Re: optimizing container pages serialization to enable streaming from Wilde, Erik on 2013-11-12 (public-ldp-wg@w3.org from November 2013)

From: Wilde, Erik <Erik.Wilde@emc.com>
Date: Mon, 11 Nov 2013 21:32:10 -0500
To: "Eric Prud'hommeaux" <eric@w3.org>
CC: Alexandre Bertails <bertails@w3.org>, Linked Data Platform WG <public-ldp-wg@w3.org>
Message-ID: <CEA6D0EC.125B1%erik.wilde@emc.com>

hello eric.

On 2013-11-11, 15:25 , "Eric Prud'hommeaux" <eric@w3.org> wrote:
>Yup.
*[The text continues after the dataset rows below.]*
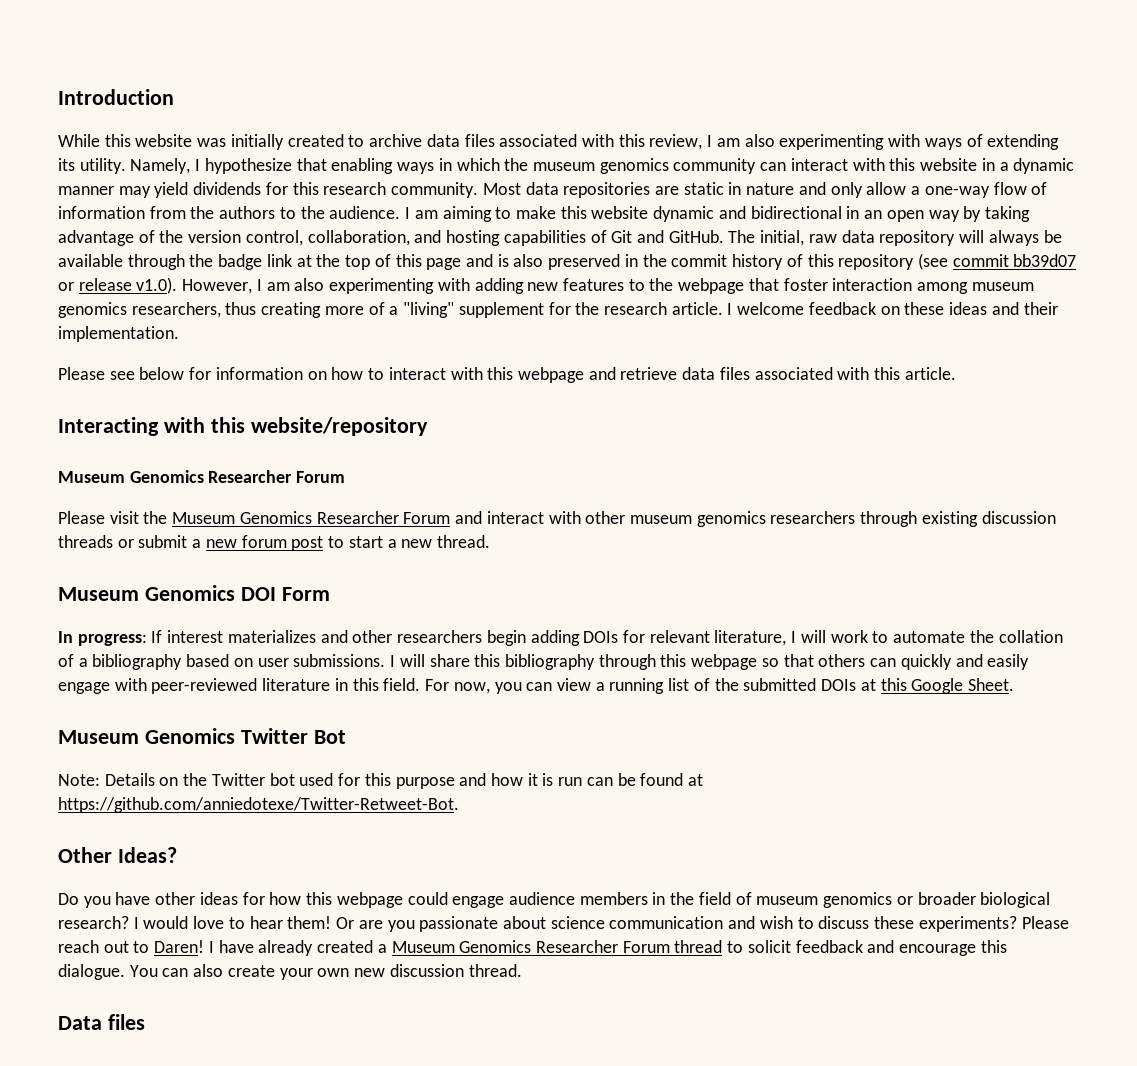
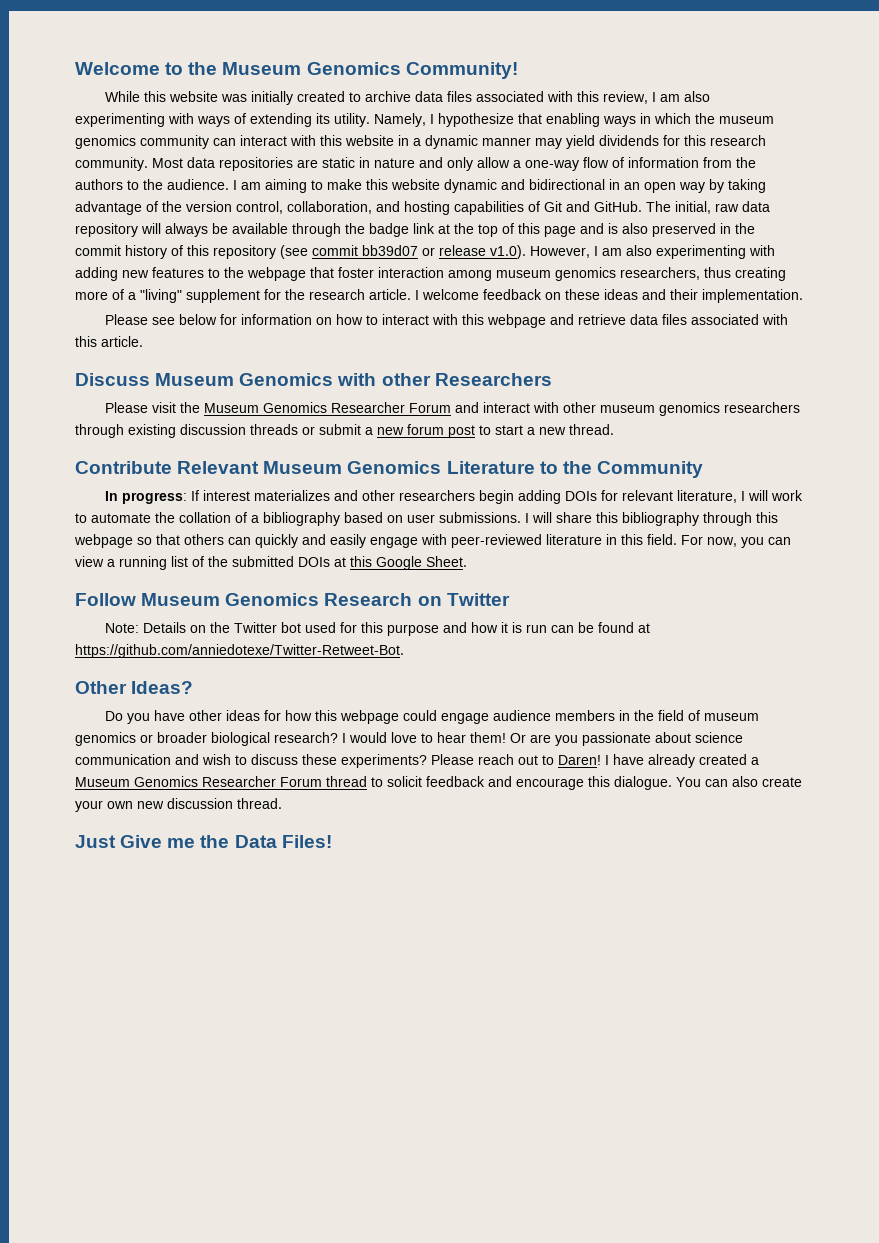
[58,89,174,105] Introduction -> [75,62,518,79] Welcome to the Museum Genomics Community!
[58,417,428,436] [58,470,346,483] Interacting with this website/repository // Museum Genomics Researcher Forum -> [75,373,552,386] Discuss Museum Genomics with other Researchers
[58,585,330,601] Museum Genomics DOI Form -> [75,461,703,478] Contribute Relevant Museum Genomics Literature to the Community
[58,728,346,744] Museum Genomics Twitter Bot -> [75,593,510,606] Follow Museum Genomics Research on Twitter
[58,1014,145,1030] Data files -> [75,835,332,848] Just Give me the Data Files!

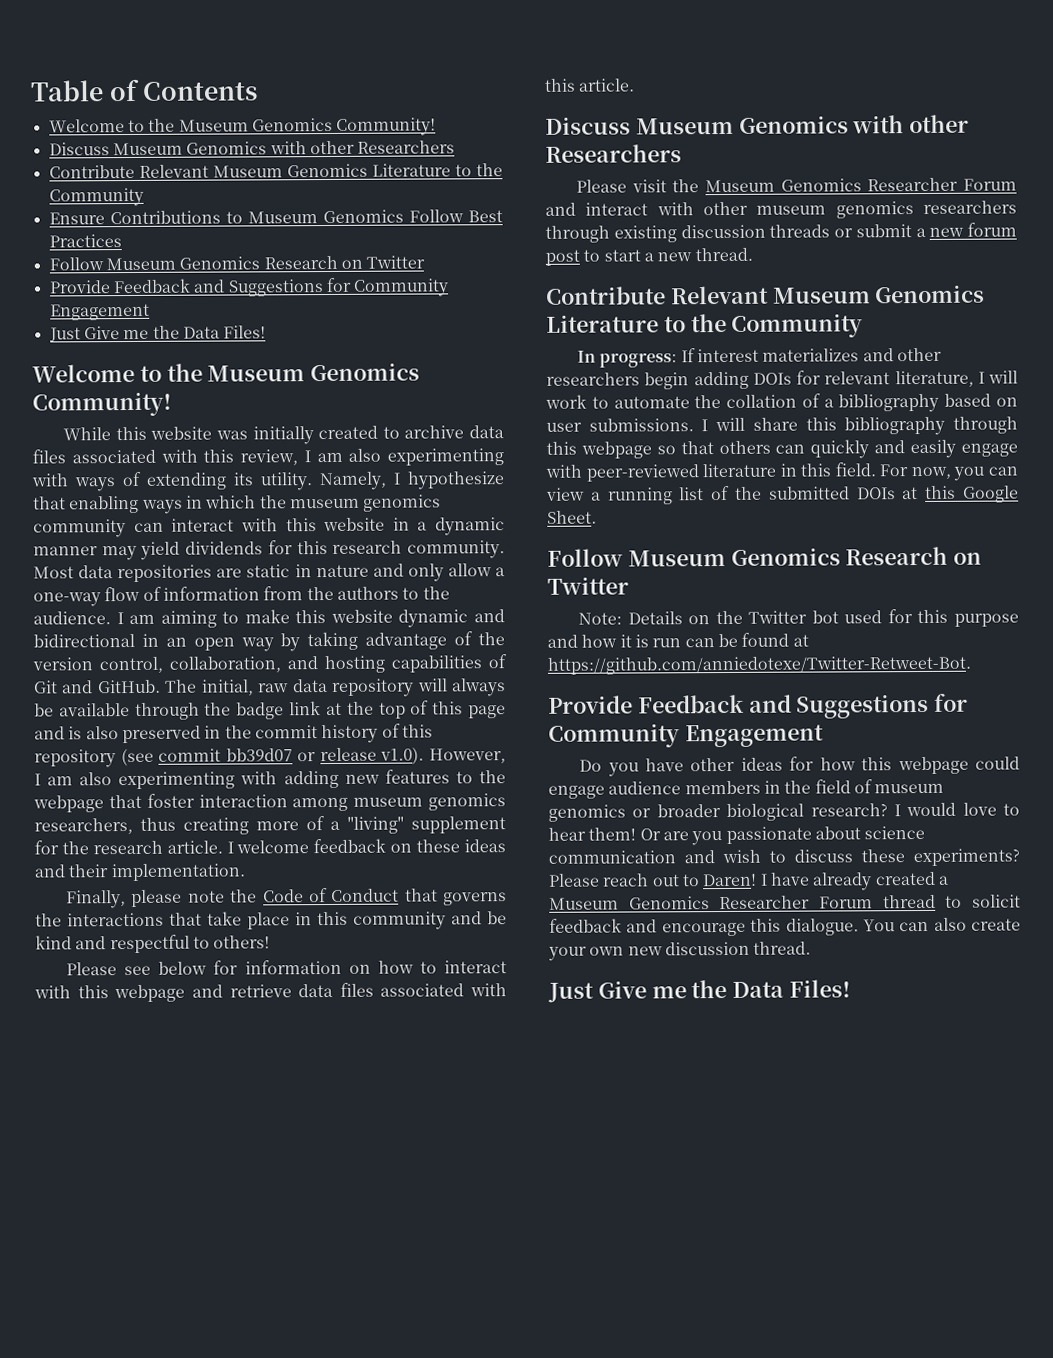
(75, 68) none -> [30,78,258,102] [48,117,437,136] [48,140,456,156] [48,163,503,179] [48,187,144,207] [48,209,503,225] [48,234,122,248] [48,255,426,271] [48,277,450,297] [49,303,150,321] [48,325,267,343] Table of Contents // Welcome to the Museum Genomics Community! // Discuss Museum Genomics with other Researchers // Contribute Relevant Museum Genomics Literature to the Community // Ensure Contributions to Museum Genomics Follow Best Practices // Follow Museum Genomics Research on Twitter // Provide Feedback and Suggestions for Community Engagement // Just Give me the Data Files! //
(803, 296) none -> [66,888,507,909] [35,911,507,930] [35,934,271,954] // Finally, please note the Code of Conduct that governs the interactions that take place in this community and be kind and respectful to others!
[75,681,194,694] Other Ideas? -> [548,693,969,719] [548,723,824,748] Provide Feedback and Suggestions for Community Engagement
C's code works both on S1 and S2. It just works better on S2. A
>non-streaming client works identically well with S1 and S2.
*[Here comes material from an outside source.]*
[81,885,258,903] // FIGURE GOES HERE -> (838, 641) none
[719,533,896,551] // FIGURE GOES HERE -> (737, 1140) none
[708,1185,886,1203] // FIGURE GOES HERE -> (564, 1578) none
after thinking about this a little more, i am wondering how relevant the
optimization is to begin with. do we have any data that would tell us that
this might be a problem? for example, while the inherently ordered XML of
feeds would easily allow streaming parsing, i am not aware of any
implementation that actually does that (using SAX). instead, what usually
happens is that implementations use DOM, which first reads the whole
resource, builds the internal XML tree, and then the code starts working
with that complete tree.

in DOM/XML, the very fuzzy rule of thumb is that a DOM tree needs 10x as
much memory as the source file. i would assume for RDF there's a similar
rough guesstimate relating serializations and in-memory models? the thing
is that neither feeds nor LDP are made for sharing/exchanging massive
amounts of data. they are loosely coupled protocols to allow easy resource
access. given today's machines, it may be safe to assume that 100mb of
runtime memory consumption seems tolerable. in XML-land, that would
translate to a resource size of 10mb. i haven't seen many feeds exceeding
that size: you can control by page size, and you can also control by not
randomly embedding everything in a feed (for example, podcasts are really
small, because the large video files are linked and not embedded).

just wondering: do we have any guesstimates of RDF memory requirements,
and do we really plan for scenarios where LDP resources are exceeding the
resulting maximum resource sizes we might want to see?

thanks and cheers,

dret.

Received on Tuesday, 12 November 2013 02:32:53 UTC